___ RECORDS FOR THIS TASK ___

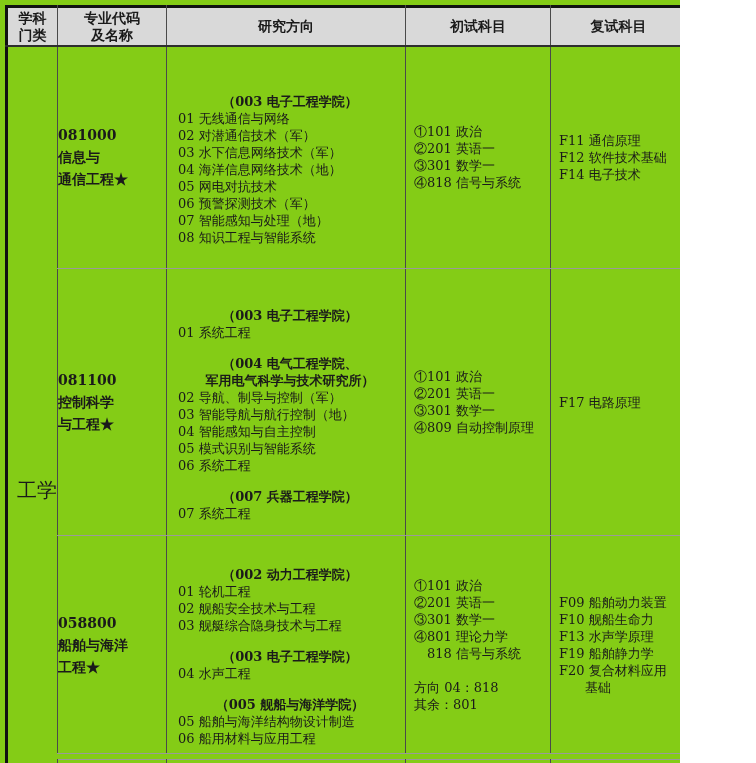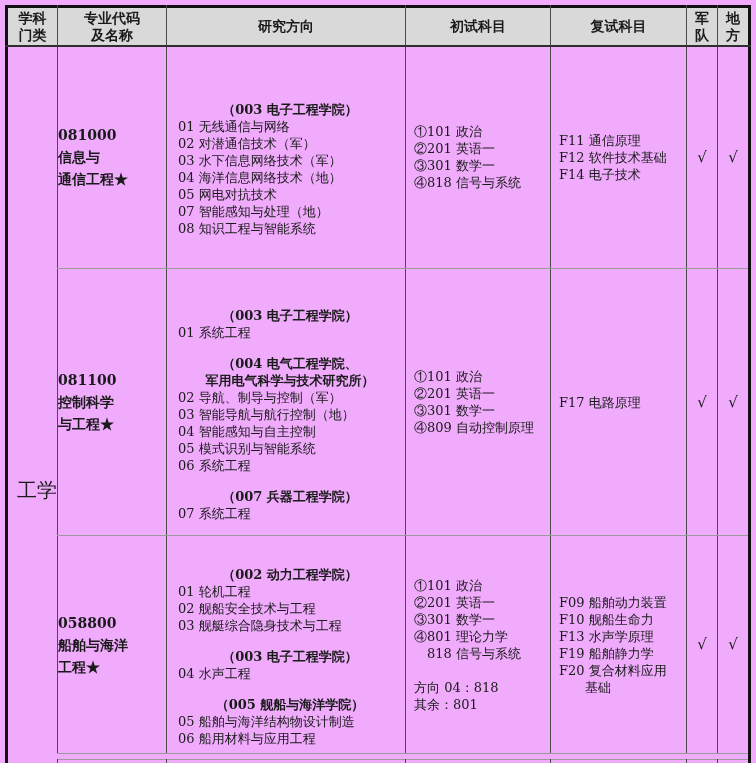"学科" .page { background: #f0abfc -> #84cc16; width: 756px -> 680px }
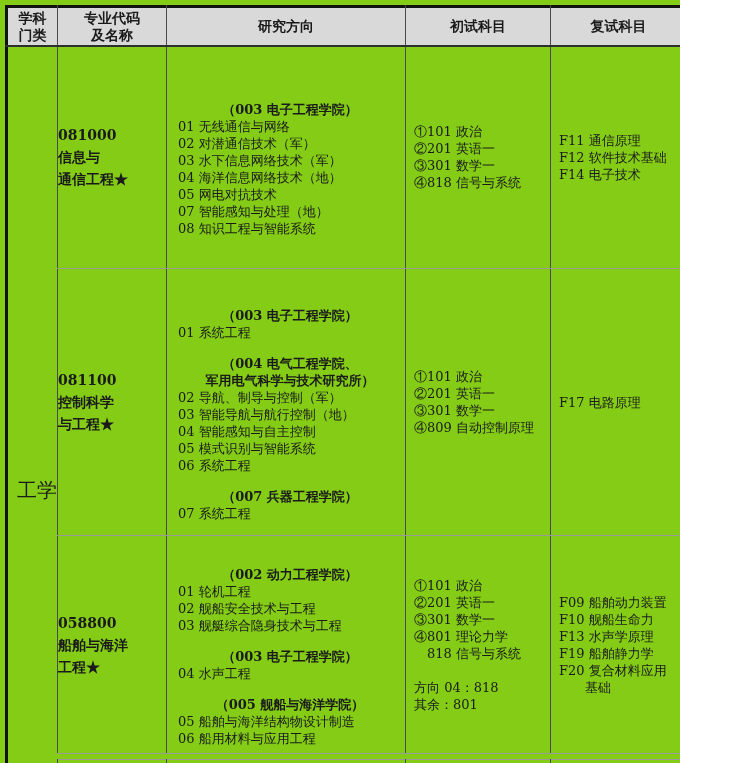"06 预警探测技术（军）" div.dir-item { html: none -> <div>06 预警探测技术（军）</div> }
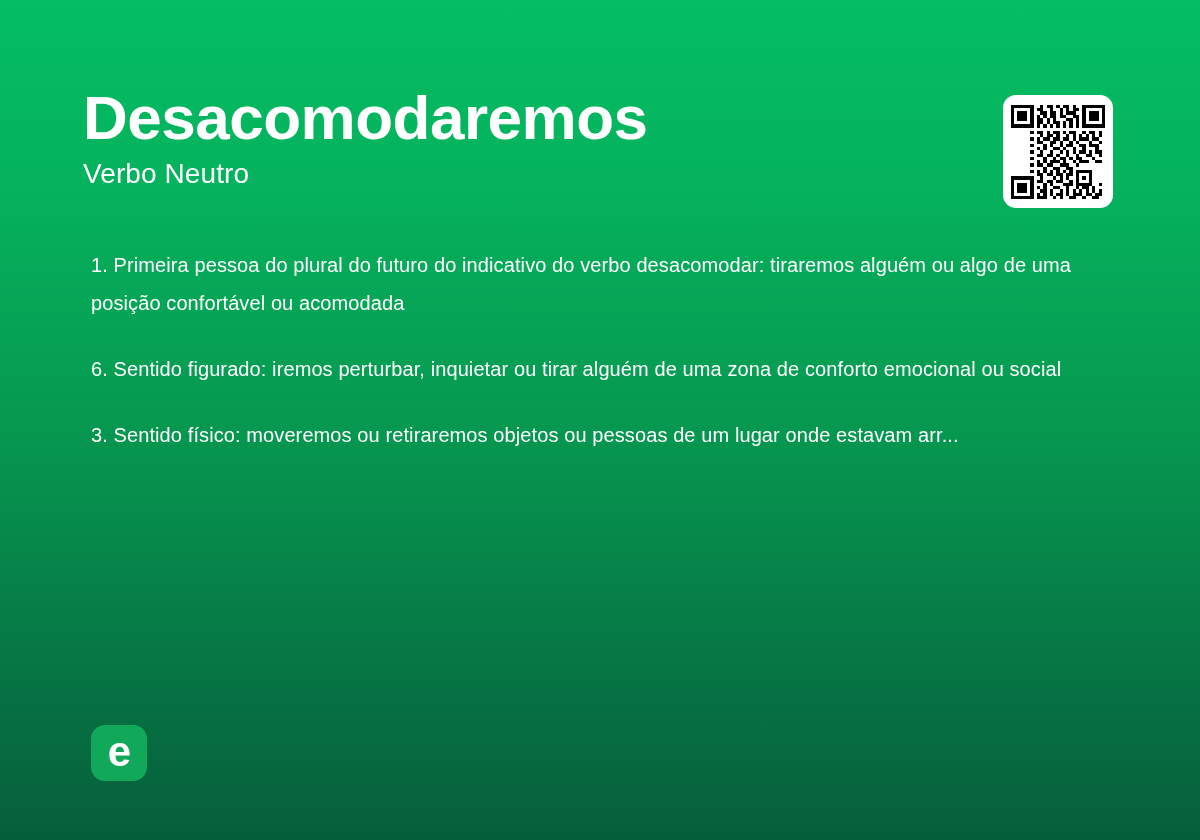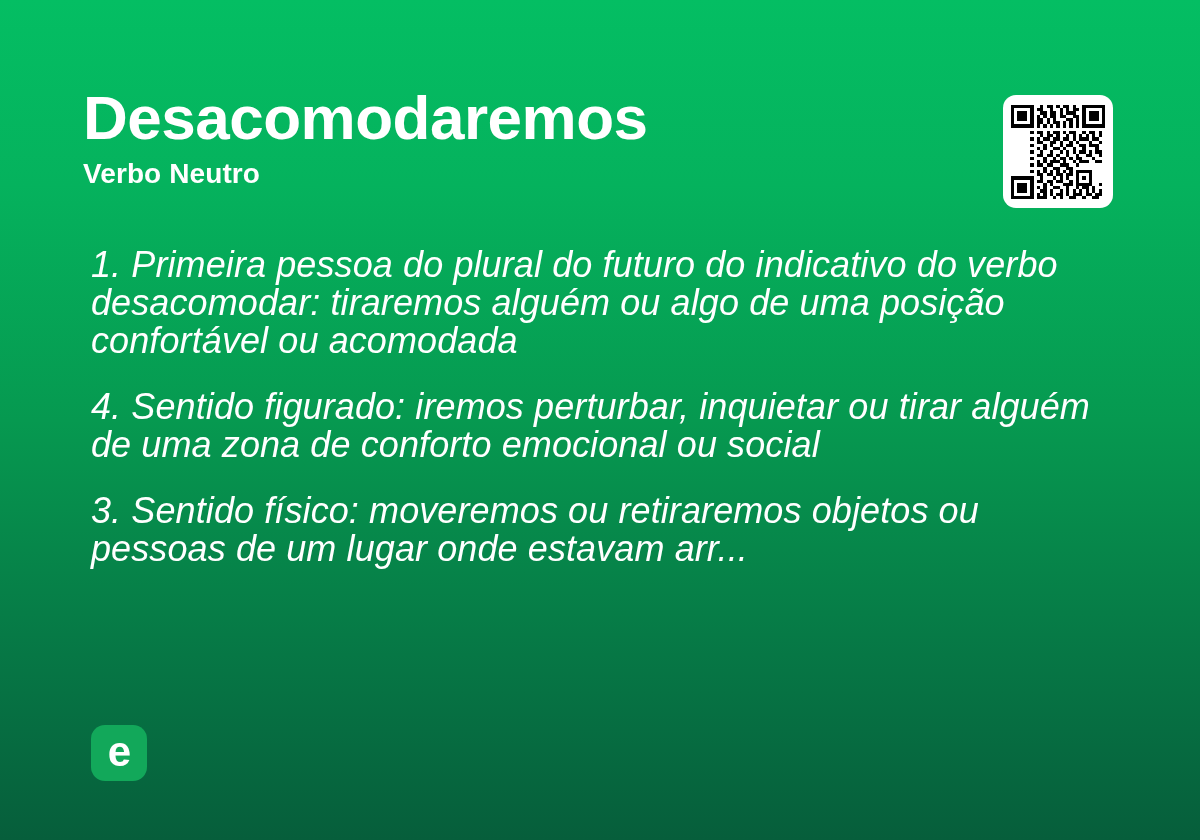"Verbo Neutro" #word-class { font-weight: 700 -> 400 }
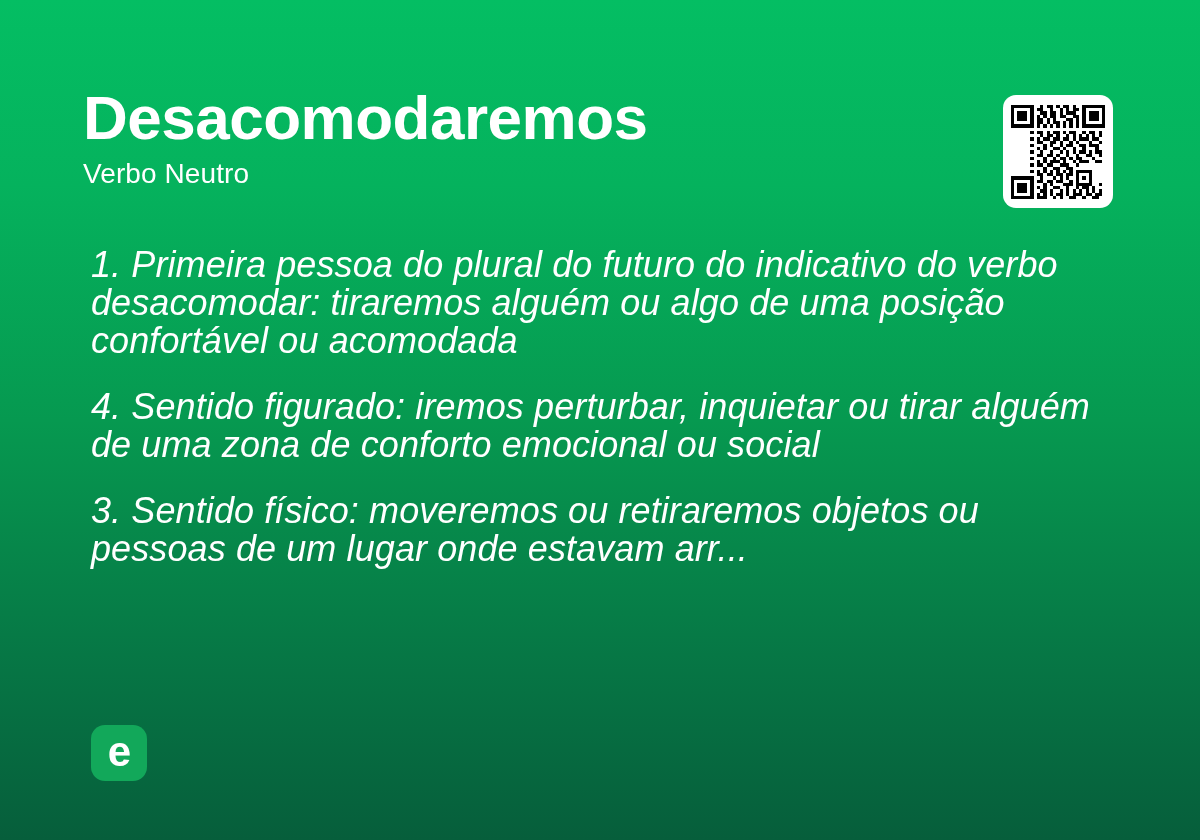"1. Primeira pessoa do plural" .definition { font-size: 36px -> 20px; font-style: italic -> none }
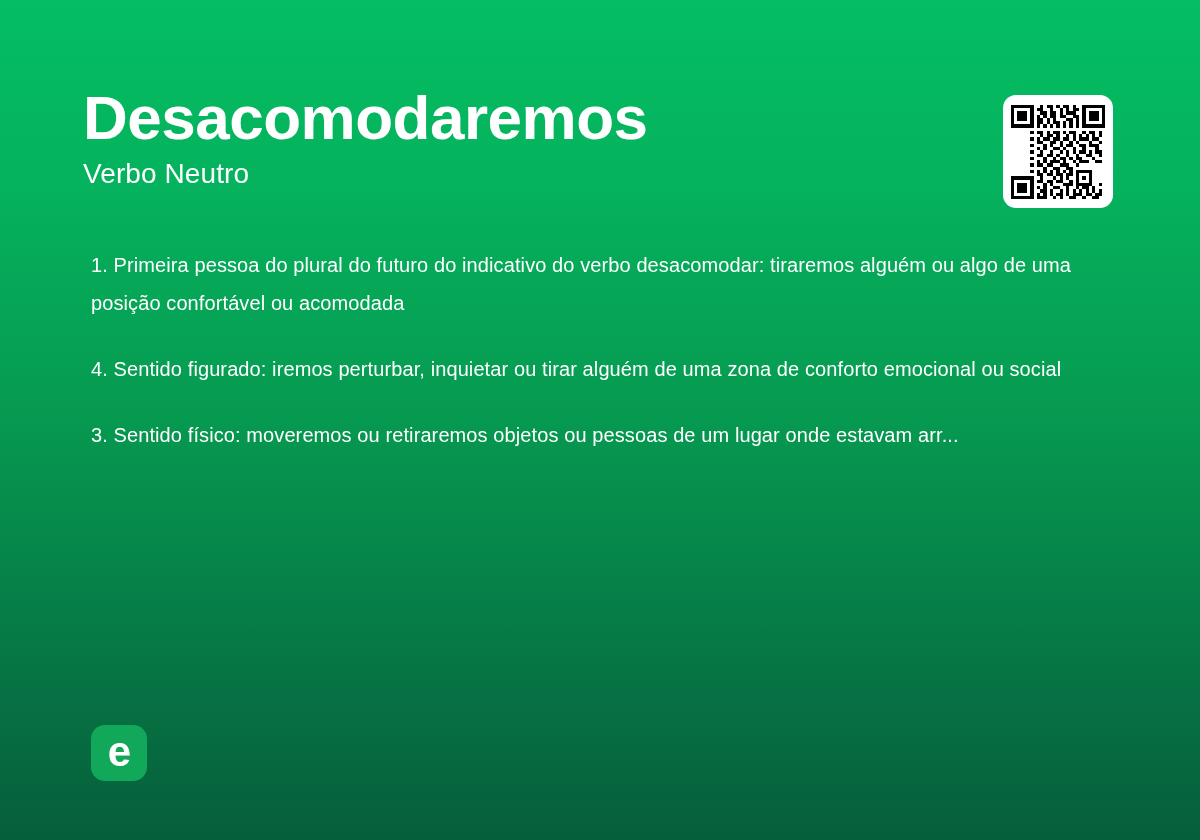"4. Sentido figurado: iremos perturbar," p.definition { text: 4 -> 6 }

___

**TASK BRIEF**
Your task is to reproduce all of the material exactly. The pictures stay out.

**RESPONSE TO THE EXERCISE**
"学科" .page { background: #f0abfc -> #84cc16; width: 756px -> 680px }
"06 预警探测技术（军）" div.dir-item { html: none -> <div>06 预警探测技术（军）</div> }
"Verbo Neutro" #word-class { font-weight: 700 -> 400 }
"1. Primeira pessoa do plural" .definition { font-size: 36px -> 20px; font-style: italic -> none }
"4. Sentido figurado: iremos perturbar," p.definition { text: 4 -> 6 }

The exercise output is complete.